Administrator Guide > Understanding Globalization > Case Study: Processing ISO 8859-1 Data
  

Case Study: Processing ISO 8859-1 Data

This case study describes how you might set up an environment to process ISO 8859-1 multibyte data. You might want to configure your environment this way if you need to process data from different Western European languages with character sets contained in the ISO 8859-1 code page. This example describes an environment that processes English and German language data.
For this case study, the ISO 8859-1 environment consists of the following elements:

Configuring the ISO 8859-1 Environment

Use the following guidelines when you configure an environment similar to this case study for ISO 8859-1 data processing:
  1. 1. Verify code page compatibility between the PowerCenter repository database client and the database server.
  2. 2. Verify code page compatibility between the PowerCenter Client and the PowerCenter repository, and between the PowerCenter Integration Service process and the PowerCenter repository.
  3. 3. Set the PowerCenter Integration Service data movement mode to ASCII.
  4. 4. Verify session code page compatibility.
  5. 5. Verify lookup and stored procedure database code page compatibility.
  6. 6. Verify External Procedure or Custom transformation procedure code page compatibility.
  7. 7. Configure session sort order.

Step 1. Verify PowerCenter Repository Database Client and Server Compatibility

The database client and server hosting the PowerCenter repository must be able to communicate without data loss.
The PowerCenter repository resides in an Oracle database. Use NLS_LANG to set the locale (language, territory, and character set) you want the database client and server to use with your login:
NLS_LANG = LANGUAGE_TERRITORY.CHARACTERSET
By default, Oracle configures NLS_LANG for the U.S. English language, the U.S. territory, and the 7-bit ASCII character set:
NLS_LANG = AMERICAN_AMERICA.US7ASCII
Change the default configuration to write ISO 8859-1 data to the PowerCenter repository using the Oracle WE8ISO8859P1 code page. For example:
NLS_LANG = AMERICAN_AMERICA.WE8ISO8859P1
For more information about verifying and changing the PowerCenter repository database code page, see your database documentation.
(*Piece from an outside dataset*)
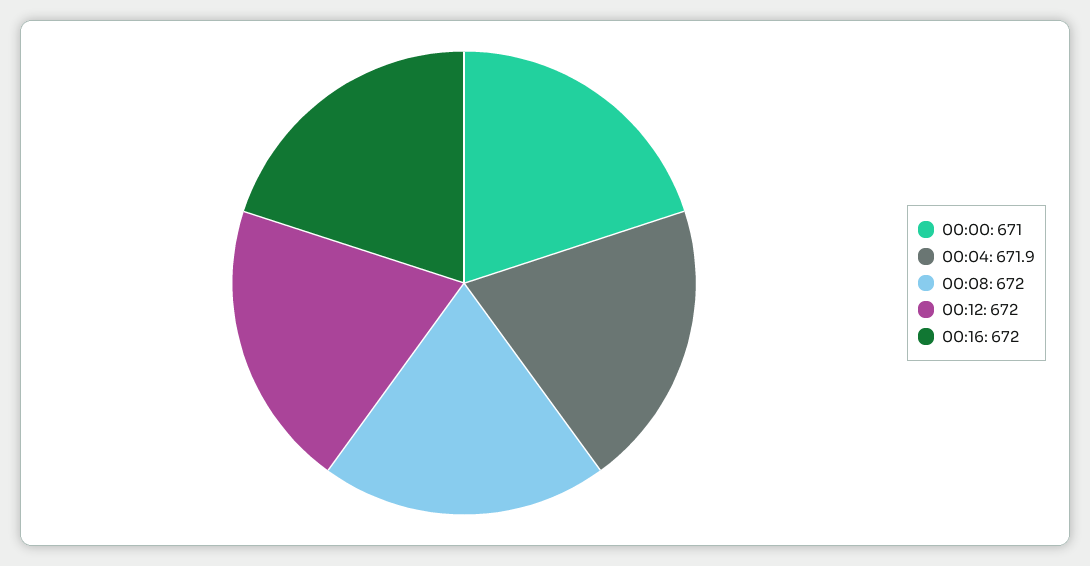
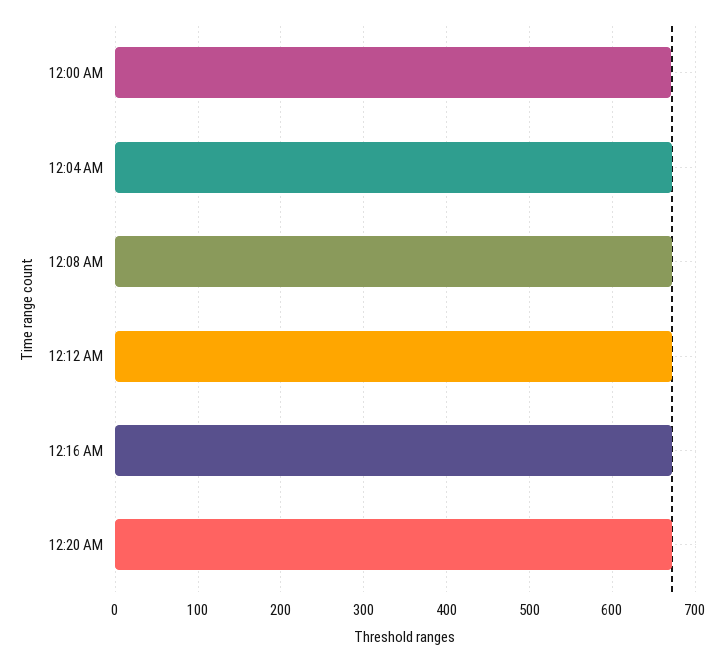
12:20 AM: none -> 670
Step 2. Verify PowerCenter Code Page Compatibility

The PowerCenter Integration Service and PowerCenter Client code pages must be subsets of the PowerCenter repository code page. Because the PowerCenter Client and PowerCenter Integration Service each use the system code pages of the machines they are installed on, you must verify that the system code pages are subsets of the PowerCenter repository code page.
In this case, the PowerCenter Client on Windows systems were purchased in the United States. Thus the system code pages for the PowerCenter Client machines are set to MS Windows Latin1 by default. To verify system input and display languages, open the Regional Options dialog box from the Windows Control Panel. For systems purchased in the United States, the Regional Settings and Input Locale must be configured for English (United States).
The PowerCenter Integration Service is installed on a UNIX machine. The default code page for UNIX operating systems is ASCII. In this environment, change the UNIX system code page to ISO 8859-1 Western European so that it is a subset of the PowerCenter repository code page.

Step 3. Configure the PowerCenter Integration Service for ASCII Data Movement Mode

Configure the PowerCenter Integration Service to process ISO 8859-1 data. In the Administrator tool, set the Data Movement Mode to ASCII for the PowerCenter Integration Service.
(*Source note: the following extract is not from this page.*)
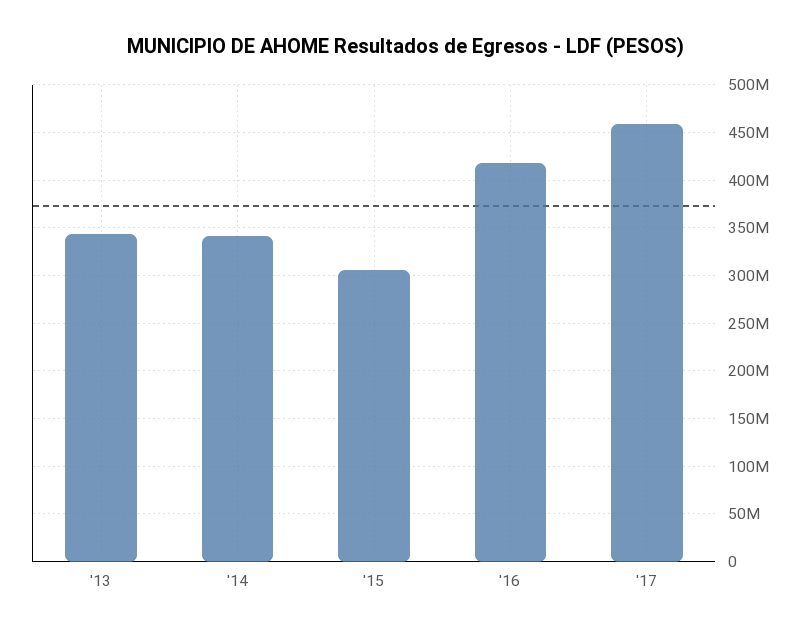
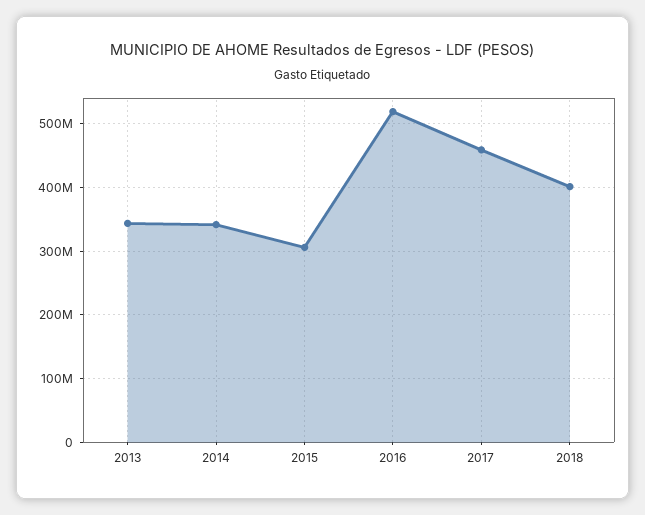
'16: 420000000 -> 520000000
2018: none -> 400000000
Step 4. Verify Session Code Page Compatibility

When you run a workflow in ASCII data movement mode, the PowerCenter Integration Service enforces source and target code page relationships. To guarantee accurate data conversion, the source code page must be a subset of the target code page.
In this case, the environment contains source databases containing German and English data. When you configure a source database connection in the PowerCenter Workflow Manager, the code page for the connection must be identical to the source database code page and must be a subset of the target code page. Since both the MS Windows Latin1 and the ISO 8859-1 Western European code pages contain German characters, you would most likely use one of these code pages for source database connections.
Because the target code page must be a superset of the source code page, use either MS Windows Latin1, ISO 8859-1 Western European, or UTF-8 for target database connection or flat file code pages. To ensure data consistency, the configured target code page must match the target database or flat file system code page.
If you configure the PowerCenter Integration Service for relaxed code page validation, the PowerCenter Integration Service removes restrictions on source and target code page compatibility. You can select any supported code page for source and target data. However, you must ensure that the targets only receive character data encoded in the target code page.

Step 5. Verify Lookup and Stored Procedure Database Code Page Compatibility

Lookup and stored procedure database code pages must be supersets of the source code pages and subsets of the target code pages. In this case, all lookup and stored procedure database connections must use a code page compatible with the ISO 8859-1 Western European or MS Windows Latin1 code pages.

Step 6. Verify External Procedure or Custom Transformation Procedure Compatibility

External Procedure and Custom transformation procedures must be able to process character data from the source code pages, and they must pass characters that are compatible in the target code pages. In this case, all data processed by the External Procedure or Custom transformations must be in the ISO 8859-1 Western European or MS Windows Latin1 code pages.

Step 7. Configure Session Sort Order

When you run the PowerCenter Integration Service in ASCII mode, it uses a binary sort order for all sessions. In the session properties, the PowerCenter Workflow Manager lists all sort orders associated with the PowerCenter Integration Service code page. You can select a sort order for the session.